Ni una palabra sobre el doctor Schönbach. En poco tiempo había conseguido darle la vuelta completamente a su vida. Cuando llegaron sus maletas, se despidió de Costa con una sonrisa.
– Seguro que volvemos a vernos.
Costa asintió.
Al salir del edificio del aeropuerto, el capitán parpadeó por el sol, contempló un momento el molino blanco que había al otro lado del aparcamiento y que siempre le recordaba ridículamente a Don Quijote, y vio lo último que habría esperado… ¡a Karin! Estaba junto a su coche y se le acercó con una sonrisa y los brazos abiertos como hacía siempre su madre, a quien imitaba.
– ¡Bienvenido a casa! -También una cita de su madre, pero le llegó al corazón.
¿Cómo sabía cuándo llegaba? Karin había llamado a su despacho y había conseguido hablar con El Obispo. Había ido a buscarlo para invitarlo personalmente al Elephante a cenar para celebrar la publicación en el Stern de su espectacular artículo:
«La Bella y la Bestia. El célebre cirujano plástico que en realidad era un asesino en serie.»
Lo de la cena estuvo a punto de irse al traste. Su superior, don Andrés López Santander, lo llamó para que compareciera ante él: quería que diera una ponencia ante toda la Guardia Civil sobre el tema del seminario de Bruselas, «Diligencias sumarias contra delincuentes». Costa se lo quedó mirando. López le sostuvo la mirada y dijo:
– ¡He oído decir que está usted en muy buena forma para su edad!
Costa pensó en cómo había caído Schönbach y asintió con gratitud. Después rechazó la oferta de hacer de ponente.
En lugar de eso, disfrutó de una relajada velada con Karin en el restaurante, donde volvió a atenderles la francesa del «FUCK ME».
Después de cenar, Karin lo llevó a su casa, lo arrastró hasta el dormitorio, lo desvistió y se tumbó junto a él. Costa se quedó dormido en sus brazos, reposando su dolorida nariz en el hombro de ella. Su desesperación se esfumó, su odio desapareció y la soledad se convirtió en una palabra de un idioma desconocido.
A la mañana siguiente, cuando despertó, se sentía como un niño en vacaciones. Su olfato percibió el aroma del café. Todos sus sentidos se intensificaron, el amor llegaba flotando desde la cocina para descender sobre él mientras se hacían las tostadas.
La mesa del desayuno estaba preparada en el balcón, y Karin había puesto canciones mexicanas de Linda Ronstedt. El cielo estaba azul y un pájaro aleteaba sobre la barandilla. Karin llevaba un albornoz de un amarillo intenso. Sus ojos relucían como las trompetas de los mariachis.
¡Y cómo se movía! Parecía que el tiempo que regía la vida de él no pudiera atraparla.
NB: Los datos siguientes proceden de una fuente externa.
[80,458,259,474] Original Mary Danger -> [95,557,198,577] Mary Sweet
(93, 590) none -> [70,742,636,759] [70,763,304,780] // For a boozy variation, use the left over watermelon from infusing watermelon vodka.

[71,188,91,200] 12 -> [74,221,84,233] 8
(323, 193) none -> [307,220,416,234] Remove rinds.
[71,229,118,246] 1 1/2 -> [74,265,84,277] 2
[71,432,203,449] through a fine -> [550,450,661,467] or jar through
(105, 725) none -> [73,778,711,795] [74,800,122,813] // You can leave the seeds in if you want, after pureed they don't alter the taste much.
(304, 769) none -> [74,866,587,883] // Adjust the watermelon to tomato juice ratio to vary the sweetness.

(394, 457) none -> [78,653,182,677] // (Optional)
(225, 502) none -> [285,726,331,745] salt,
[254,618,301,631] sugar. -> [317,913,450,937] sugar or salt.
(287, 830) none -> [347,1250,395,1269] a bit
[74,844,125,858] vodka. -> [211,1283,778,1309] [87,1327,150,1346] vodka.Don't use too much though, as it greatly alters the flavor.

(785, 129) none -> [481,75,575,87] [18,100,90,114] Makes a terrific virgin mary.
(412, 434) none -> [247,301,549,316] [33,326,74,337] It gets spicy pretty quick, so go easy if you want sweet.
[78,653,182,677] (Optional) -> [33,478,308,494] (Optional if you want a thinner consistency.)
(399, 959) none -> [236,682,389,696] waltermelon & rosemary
Era ella la que escogía a su amante, Costa ya lo había aprendido. Ella decidía. Eso le había gustado desde el principio, pero al mismo tiempo sufría por ello. Ya sentía celos de aquel al que escogiera después de él.
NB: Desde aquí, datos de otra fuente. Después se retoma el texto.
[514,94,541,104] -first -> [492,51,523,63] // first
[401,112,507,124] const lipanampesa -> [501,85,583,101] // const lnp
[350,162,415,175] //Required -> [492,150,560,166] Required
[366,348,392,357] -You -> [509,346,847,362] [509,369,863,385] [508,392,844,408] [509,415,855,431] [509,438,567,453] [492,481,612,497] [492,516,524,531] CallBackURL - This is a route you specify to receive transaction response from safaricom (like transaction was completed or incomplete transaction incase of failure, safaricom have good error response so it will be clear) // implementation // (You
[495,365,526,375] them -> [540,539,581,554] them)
¿Por qué lo había abandonado Karin? ¿Acaso no la entendía? ¿Le había dado demasiado poco? ¿Qué le había dado? Ternura y deseo ocasionales, regalos sorprendentes, felicidad espontánea. Pero después siempre había regresado al bien demarcado territorio de sus leyes y sus reglas. A ese reino de las ideas fijas, de la cacería y de la muerte. Hasta allí no había podido llevársela consigo. A ese desierto de desprecio y locura. Ese vertedero del final del camino. La gran montaña de basura, traición y odio que su equipo y él sobrevolaban a diario. Buitres de la podredumbre, como en las pinturas de Goya. ¿Por qué le resultaba tan difícil pasar al otro lado, donde aguardaban la cotidianeidad, la ternura y el amor? A lo mejor huía de la mediocridad, de la monotonía y de la banalidad. A lo mejor amaba a las mujeres precisamente porque eran fuertes en lo cotidiano. «Pathos del hombre medio», lo había llamado una vez la psicóloga de la policía en Hamburgo durante una conversación sobre sus problemas con Sabine.
– Tendría que haber aceptado el trabajo de mi tío -dijo Costa.
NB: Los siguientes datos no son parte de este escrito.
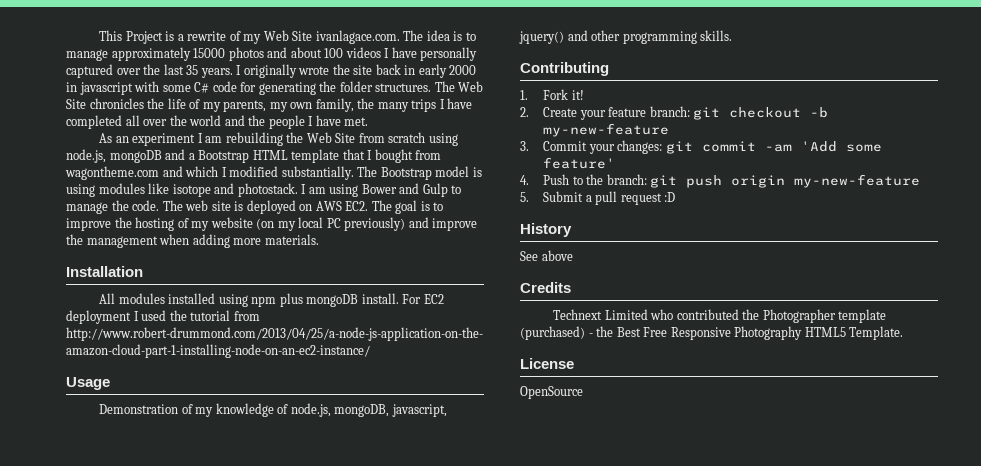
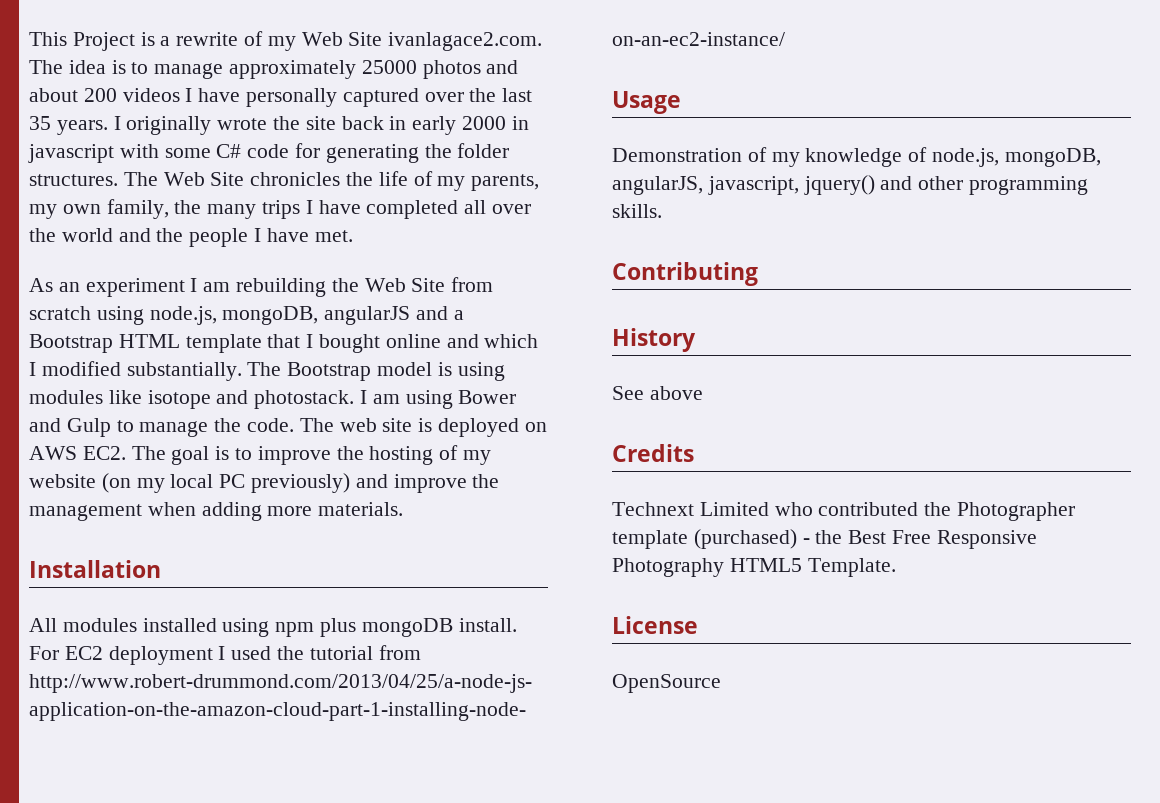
[315,30,400,44] ivanlagace.com. -> [388,32,543,51] ivanlagace2.com.
[193,48,226,58] 15000 -> [361,60,417,74] 25000
[324,48,344,58] 100 -> [83,88,117,102] 200
[109,150,162,163] mongoDB -> [222,306,411,325] mongoDB, angularJS
[415,150,442,160] [65,166,159,180] from wagontheme.com -> [385,334,441,348] online
(390, 410) none -> [612,176,703,195] angularJS,
[520,89,584,100] [520,106,829,120] [543,123,670,137] [520,140,882,154] [543,157,616,169] [520,174,921,188] [520,191,676,205] // 1. Fork it! // 2. Create your feature branch: git checkout -b my-new-feature // 3. Commit your changes: git commit -am 'Add some feature' // 4. Push to the branch: git push origin my-new-feature // 5. Submit a pull request :D -> (758, 274) none

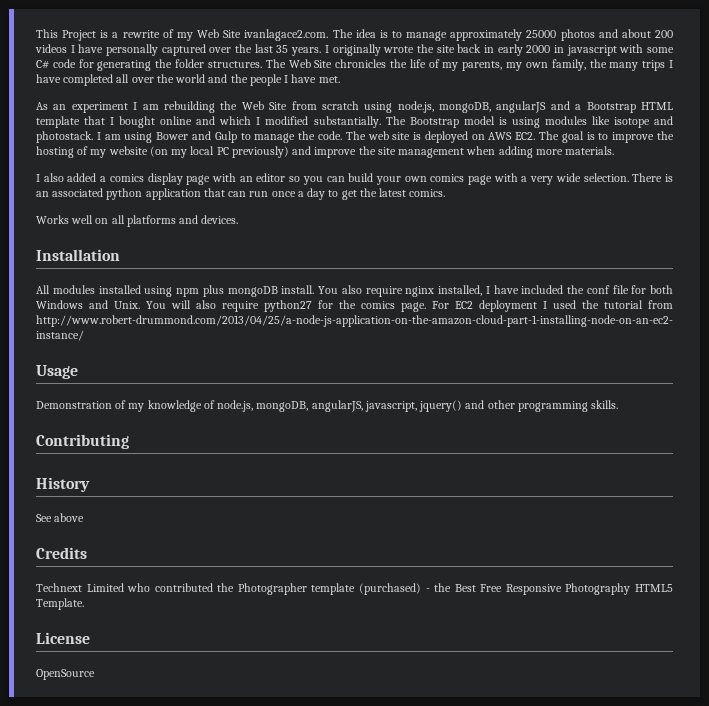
(500, 481) none -> [377,147,396,155] site
(404, 509) none -> [36,173,673,185] [36,188,446,200] [36,215,239,227] // I also added a comics display page with an editor so you can build your own comics page with a very wide selection. There is an associated python application that can run once a day to get the latest comics. // Works well on all platforms and devices.
(517, 625) none -> [318,285,673,297] [36,300,426,312] You also require nginx installed, I have included the conf file for both Windows and Unix. You will also require python27 for the comics page.

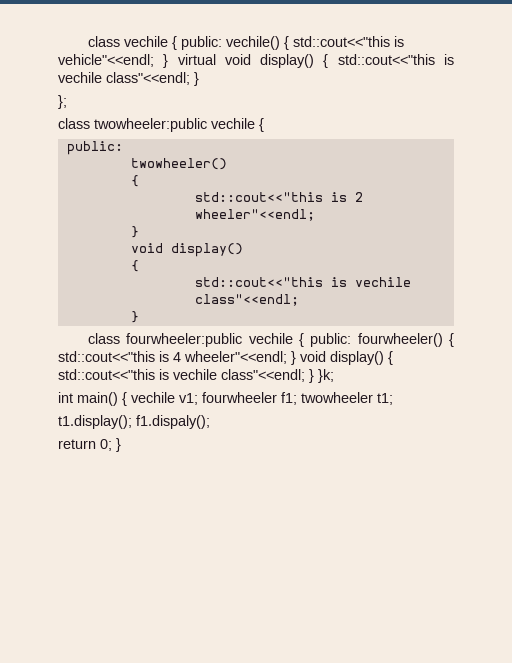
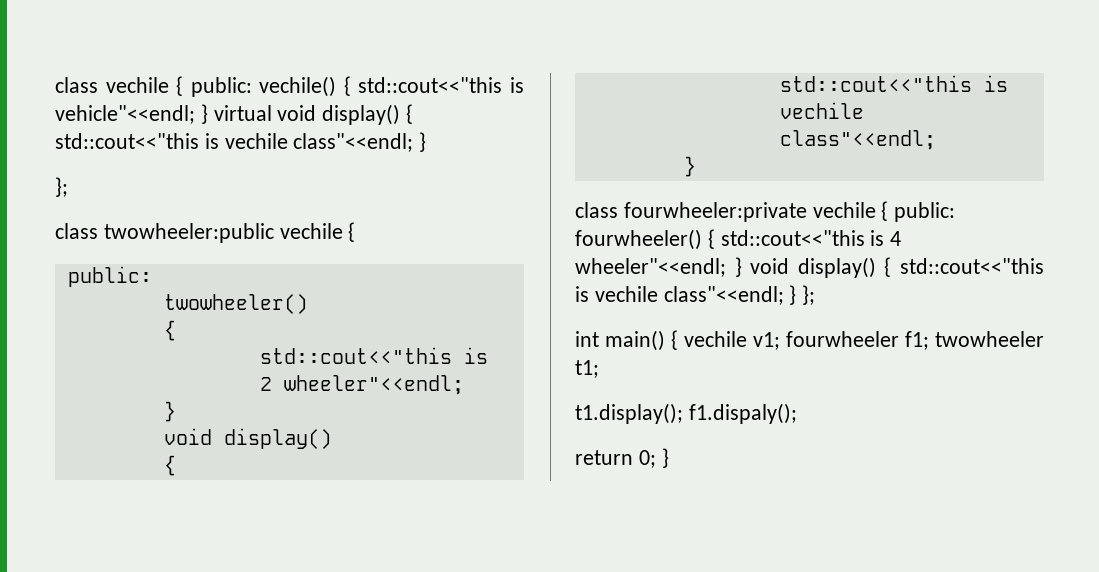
[126,333,243,347] fourwheeler:public -> [623,202,807,222] fourwheeler:private
[318,369,334,383] }k; -> [802,285,816,305] };

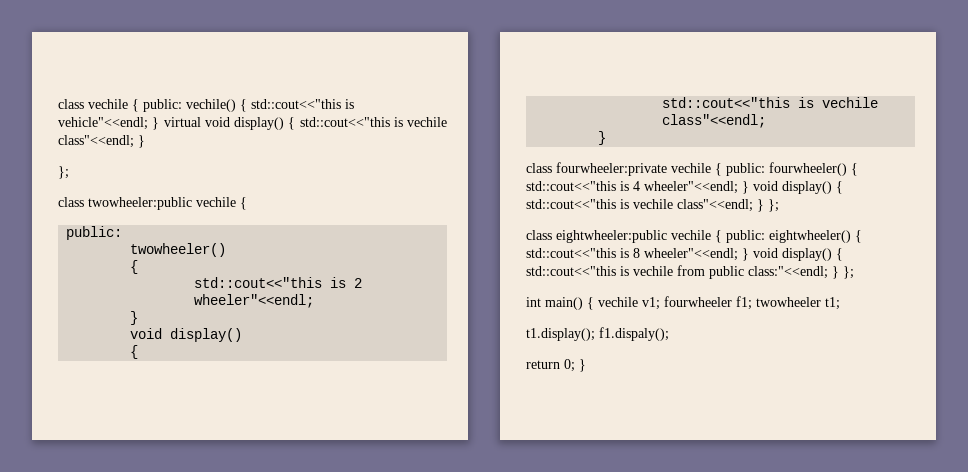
(816, 295) none -> [526,230,862,243] [526,248,843,261] [526,265,854,279] // class eightwheeler:public vechile { public: eightwheeler() { std::cout<<"this is 8 wheeler"<<endl; } void display() { std::cout<<"this is vechile from public class:"<<endl; } };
– No me cantes ahora la canción del tendría que -dijo ella-. Es demasiado tarde. Hace tiempo que te he dejado.
Costa se levantó, la rodeó con los brazos desde atrás y le susurró al oído:
– Sí, es verdad. No tendría que haberlo olvidado.
Pasó un descapotable cuyos altavoces hicieron retumbar toda la calle con la melodía de Purple Rain.